Circularity in Transportation: already a reality

Pirelli joined The Ray, an organization dedicated to promoting innovation in sustainable mobility, in a conversation on greener practices for tire and auto makers. These were the main takeaways.

Home Life Sustainability mobility Circularity in Transportation: already a reality

The transportation industry is in a transformative and transitional period. Not only are technological innovations booming, but the environmental toll of transportation as a whole has also come under the microscope. Leaders from every corner of the space are examining their environmental impact to find ways that they can reduce their footprint. From auto manufacturers to tiremakers like Pirelli, investment in sustainability R&D has been a priority for the last several years, and it's bearing many green fruits.

One such fruit? Circularity

The circular economy is not a new concept, but the potential for a fully circular economy in the transportation ecosystem is still far from realization. That's where experts like our very own Maureen Kline, vice president of public affairs and sustainability for North America, come in to share their expertise and insights on the progress being made at all points of the supply chain. 

Pirelli aims to make waste a resource in tire production. While “reduce, reuse, recycle” is a well-known concept for Americans, organizations should “re-think” their product designs and processes from the ground up so that sustainable materials and practices can be implemented organically in an environmentally-conscious framework.

From a tires perspective, this means sourcing more renewable materials for lighter tires and designing them for greater fuel efficiency, all while balancing these changes with the needs of other innovations like heavier electric vehicles that consume tires at faster rates. 

Pirelli takes on the entire tire lifecycle to meet both internal and external sustainability initiatives. This means enacting change in:

  • Sourcing raw materials
  • Manufacturing
  • Supply chain logistics
  • Consumer tire use
  • End of life

The end of a tire's life is also the point where Pirelli is looking to introduce more comprehensive circularity. 263.4 million scrap tires were generated in the United States in 2019 alone, with only 76% of these reentering the scrap tire market for recycling or repurposing. While a better recycling rate than some other scrap materials, this still leaves millions of tires each year that are simply wasted, posing significant harm to the environment. Pirelli, alongside other tiremakers, are now working to make this rate 100%. Some solutions shared in the webinar include repurposing tire rubber for stormwater infiltration galleries and rubber-modified asphalt for future roads.

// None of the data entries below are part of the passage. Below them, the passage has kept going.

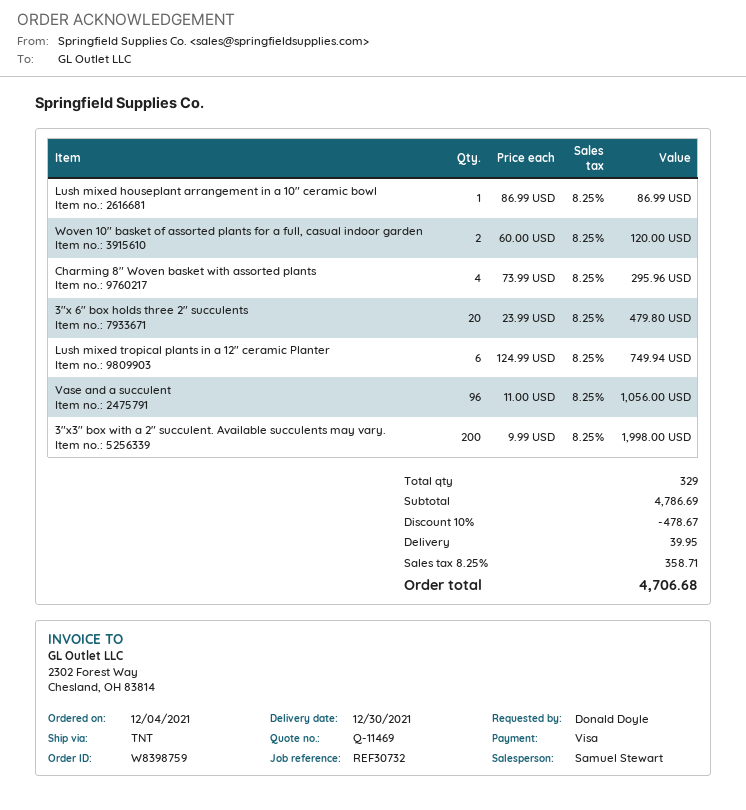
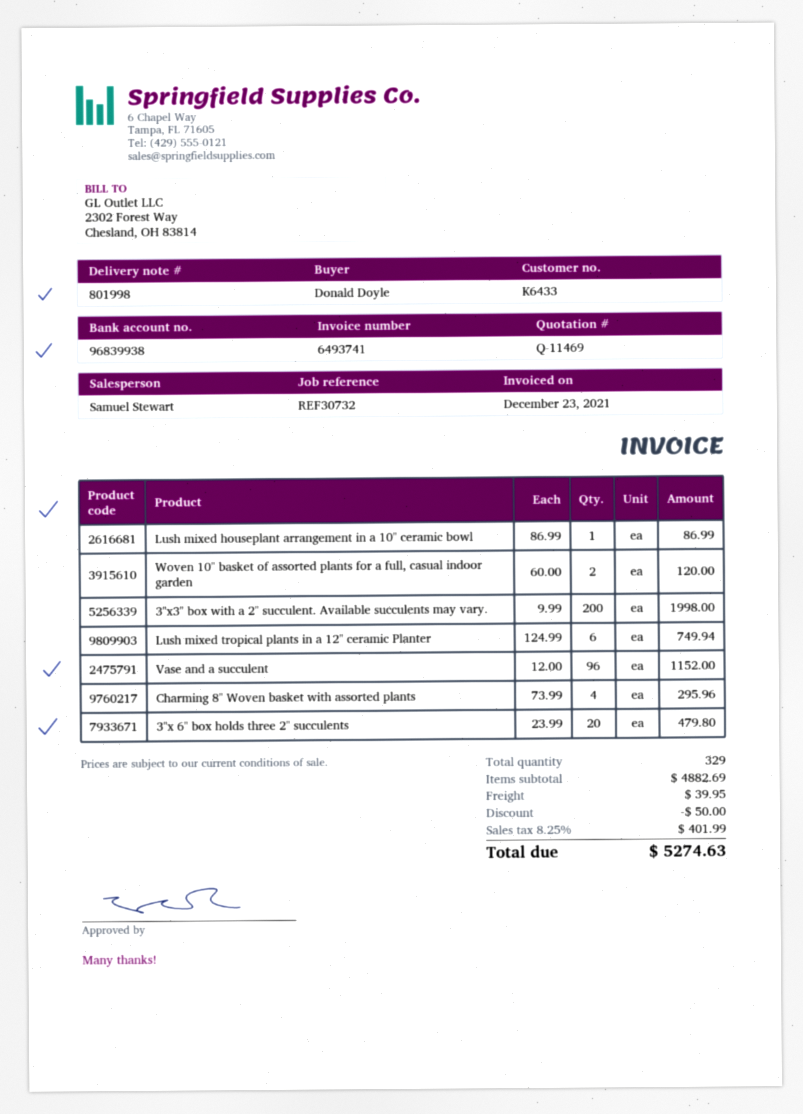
Vase and a succulent: 96 x 11.00 = 1056.00 -> 96 x 12.00 = 1152.00
subtotal: 4786.69 -> 4882.69
discount: 478.67 -> 50.00
tax: 8.25% = 358.71 -> 8.25% = 401.99
total: 4706.68 -> 5274.63

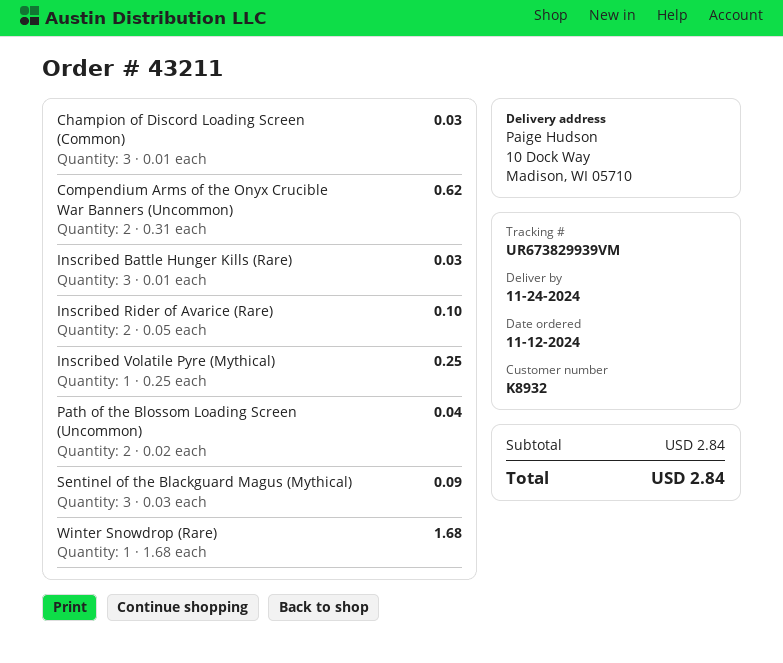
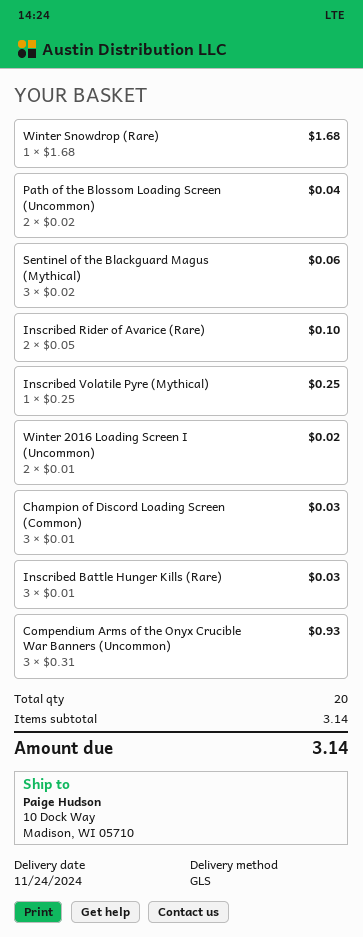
Compendium Arms of the Onyx Crucible War Banners (Uncommon): 2 x 0.31 = 0.62 -> 3 x 0.31 = 0.93
Sentinel of the Blackguard Magus (Mythical): 3 x 0.03 = 0.09 -> 3 x 0.02 = 0.06
Winter 2016 Loading Screen I (Uncommon): none -> 2 x 0.01 = 0.02
subtotal: 2.84 -> 3.14
total: 2.84 -> 3.14

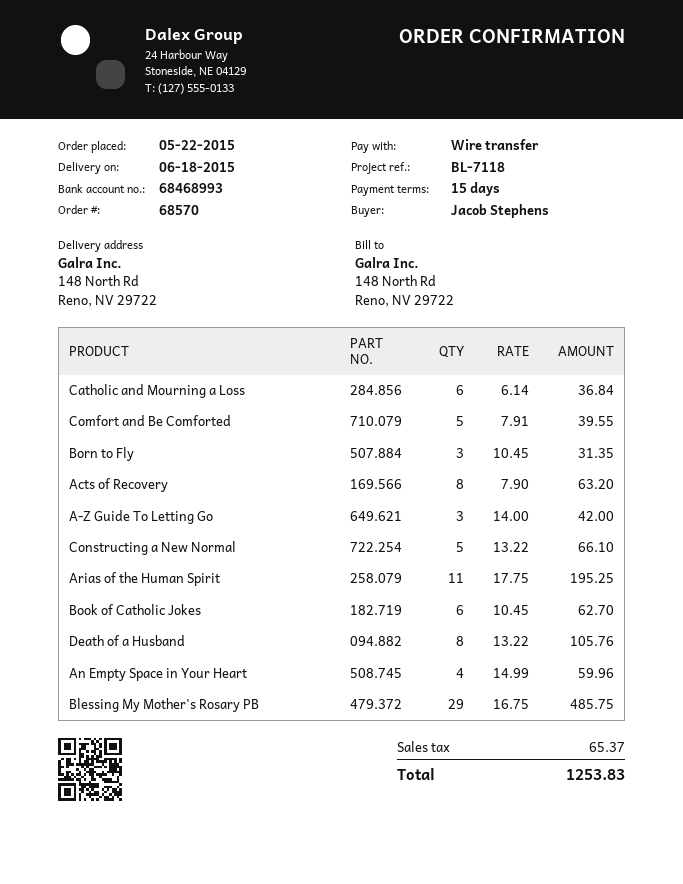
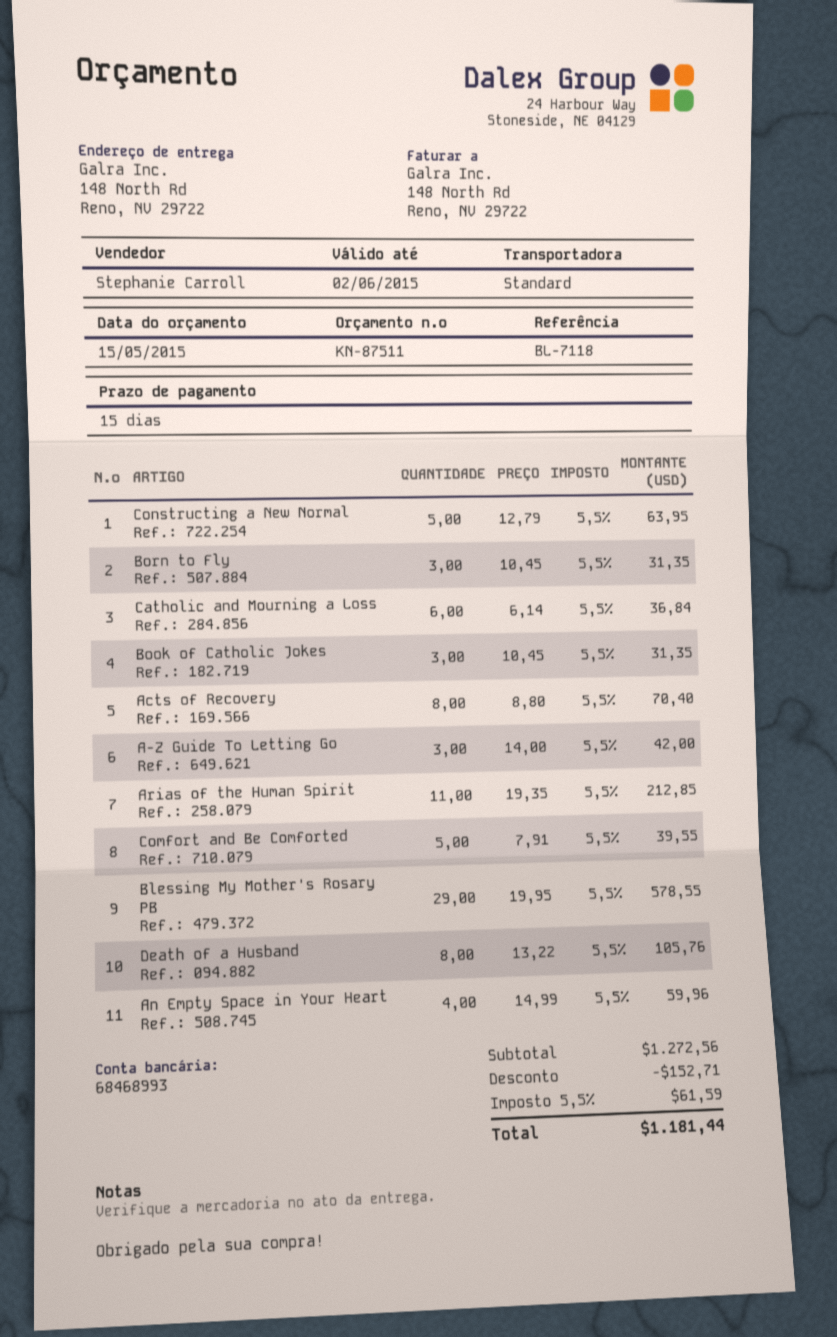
Acts of Recovery: 8 x 7.90 = 63.20 -> 8 x 8.80 = 70.40
Constructing a New Normal: 5 x 13.22 = 66.10 -> 5 x 12.79 = 63.95
Arias of the Human Spirit: 11 x 17.75 = 195.25 -> 11 x 19.35 = 212.85
Book of Catholic Jokes: 6 x 10.45 = 62.70 -> 3 x 10.45 = 31.35
Blessing My Mother's Rosary PB: 29 x 16.75 = 485.75 -> 29 x 19.95 = 578.55
discount: none -> 152.71
tax: 65.37 -> 61.59
total: 1253.83 -> 1181.44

Looking beyond the tires, the topic of electric vehicle battery recycling and upcycling is pressing. With so many valuable and nonrenewable resources being poured into EV battery production, it's an absolute necessity for circularity to be implemented in the EV industry for full-scale adoption to take place. 

One material that could be considered the complete opposite of nonrenewable is aluminum. This common metal is not only easily renewable, but consumes only a fraction of the energy that other resources require to actually repurpose it. 75% of all aluminum produced since 1888 is still in circulation today. That's why companies like Novelis are already working to increase the aluminum composition of vehicles, which reduces their weight significantly while reducing the emissions and energy consumption required to produce said vehicles.

While innovative solutions like these are still in progress, what we learned during this discussion paints a very optimistic picture for the future of mobility and the transportation world.